[TASK BRIEF]: Please retype the records below exactly as they appear, leaving out every picture.

Version difference data
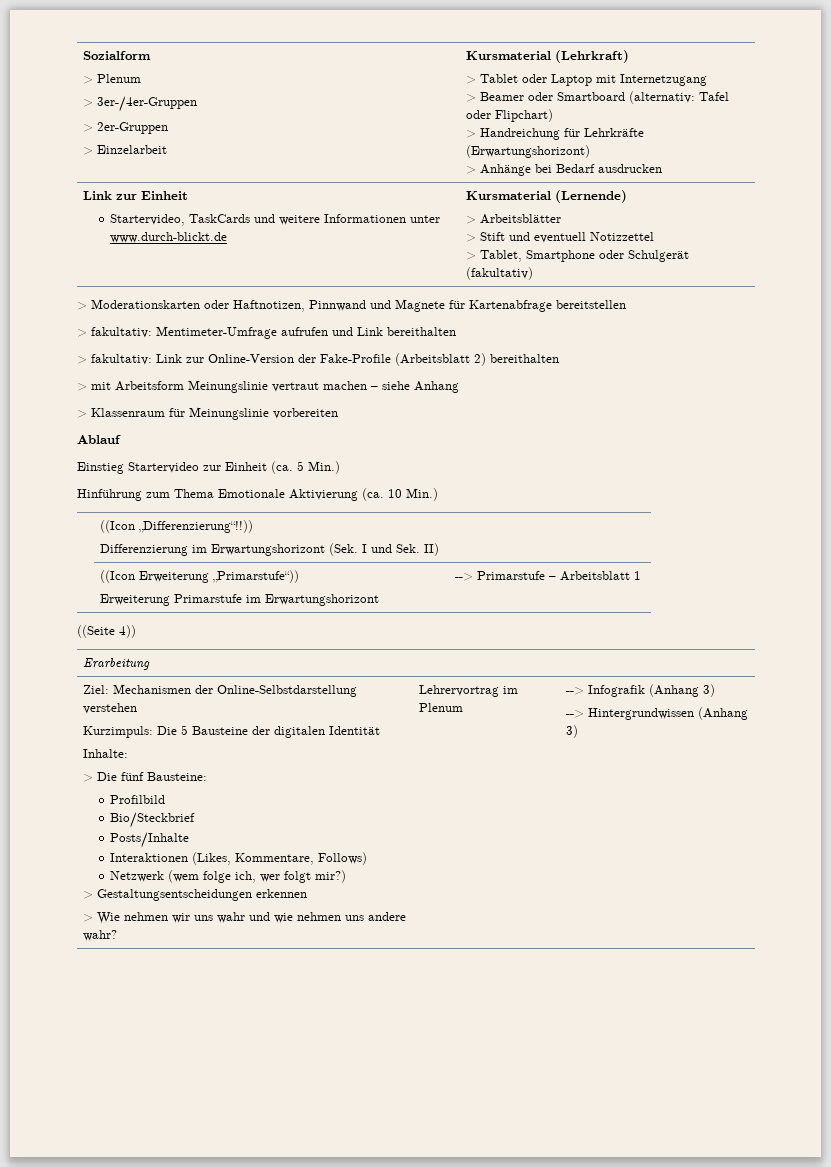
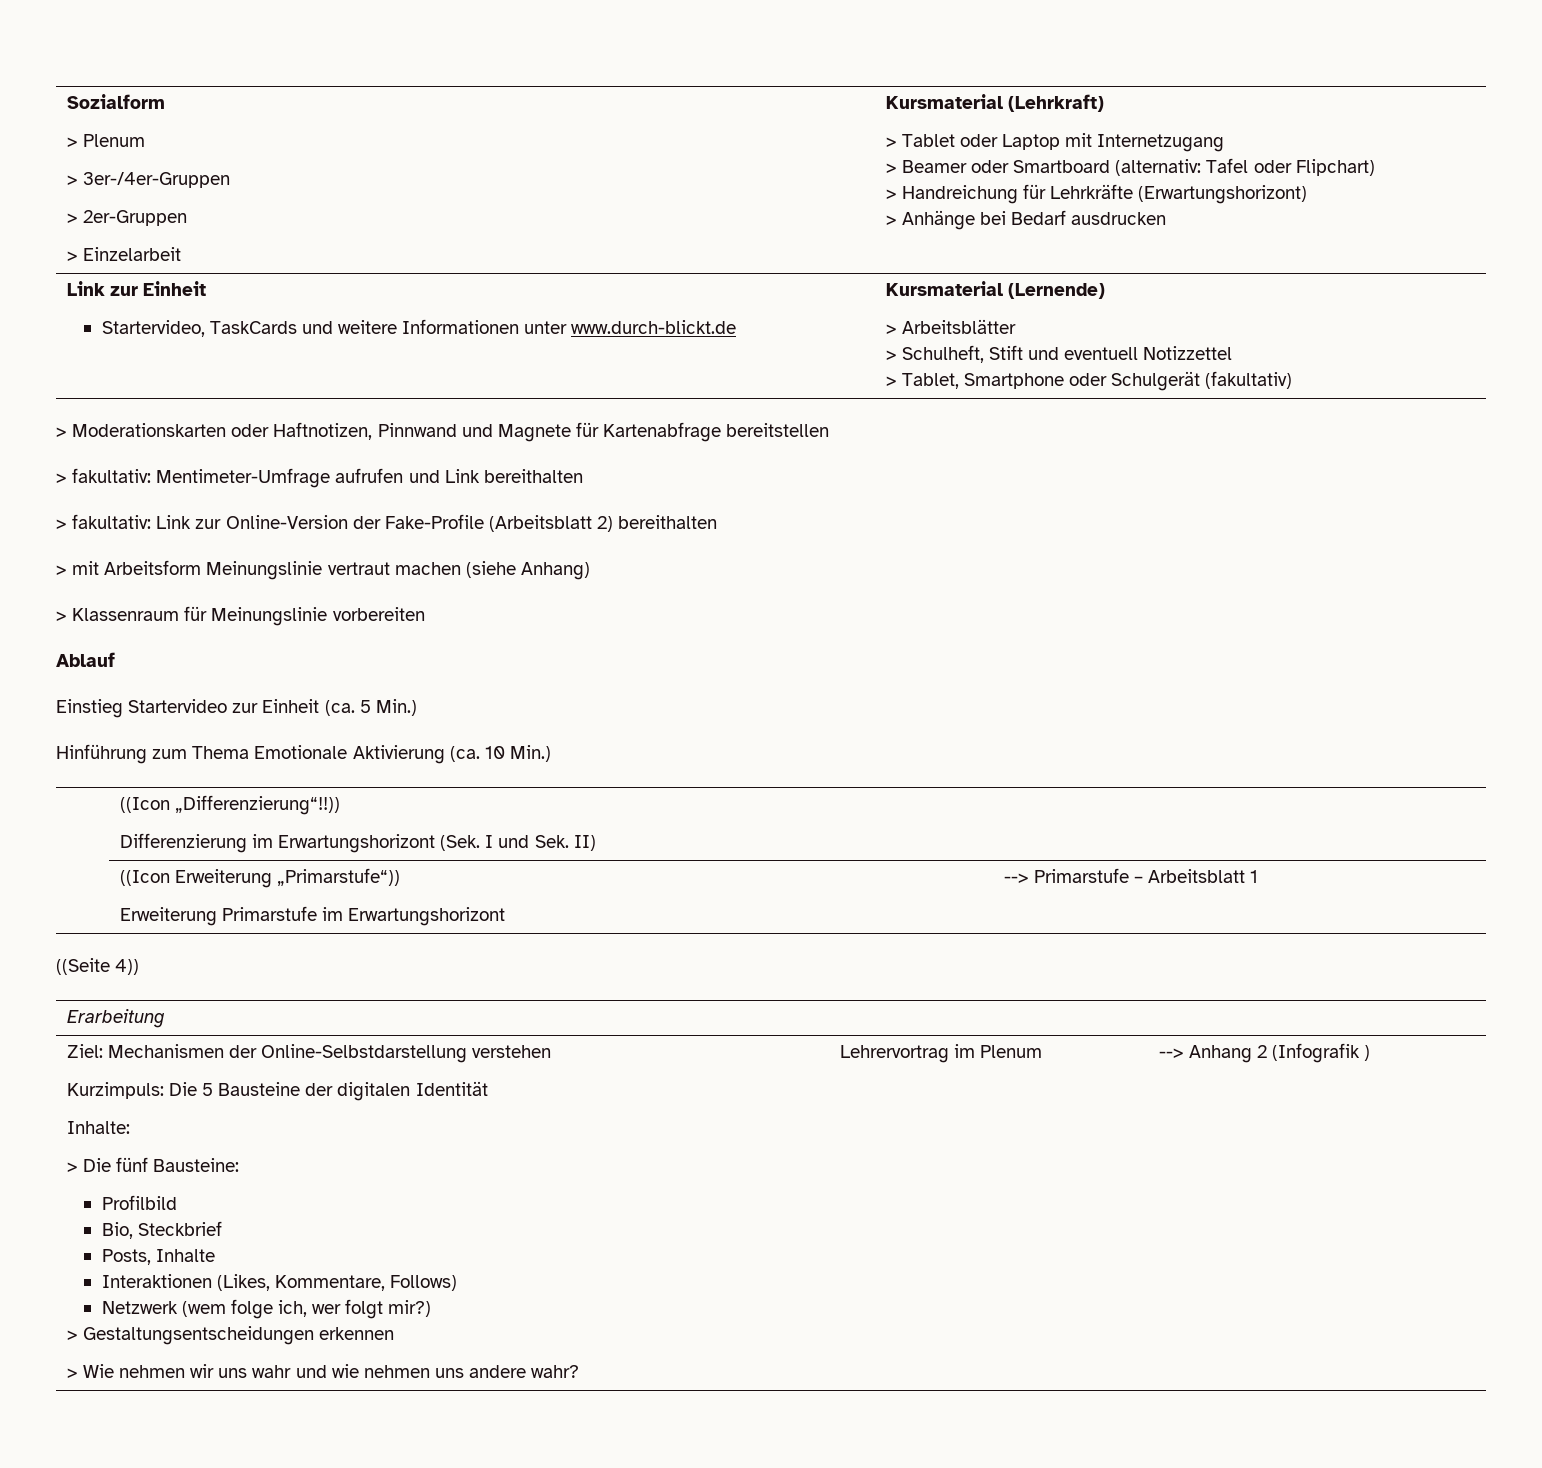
  Link zur Einheit
  Startervideo, TaskCards und weitere Informationen unter www.durch-blickt.de | Kursmaterial (Lernende)
  > Arbeitsblätter
- > Stift und eventuell Notizzettel
+ > Schulheft, Stift und eventuell Notizzettel
- > mit Arbeitsform Meinungslinie vertraut machen – siehe Anhang
+ > mit Arbeitsform Meinungslinie vertraut machen (siehe Anhang)
- Bio/Steckbrief
- Posts/Inhalte
+ Bio, Steckbrief
+ Posts, Inhalte
- --> Infografik (Anhang 3)
- --> Hintergrundwissen (Anhang 3)
+ --> Anhang 2 (Infografik )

[RESULT BELOW]:
  Link zur Einheit
  Startervideo, TaskCards und weitere Informationen unter www.durch-blickt.de | Kursmaterial (Lernende)
  > Arbeitsblätter
- > Stift und eventuell Notizzettel
+ > Schulheft, Stift und eventuell Notizzettel
- > mit Arbeitsform Meinungslinie vertraut machen – siehe Anhang
+ > mit Arbeitsform Meinungslinie vertraut machen (siehe Anhang)
- Bio/Steckbrief
- Posts/Inhalte
+ Bio, Steckbrief
+ Posts, Inhalte
- --> Infografik (Anhang 3)
- --> Hintergrundwissen (Anhang 3)
+ --> Anhang 2 (Infografik )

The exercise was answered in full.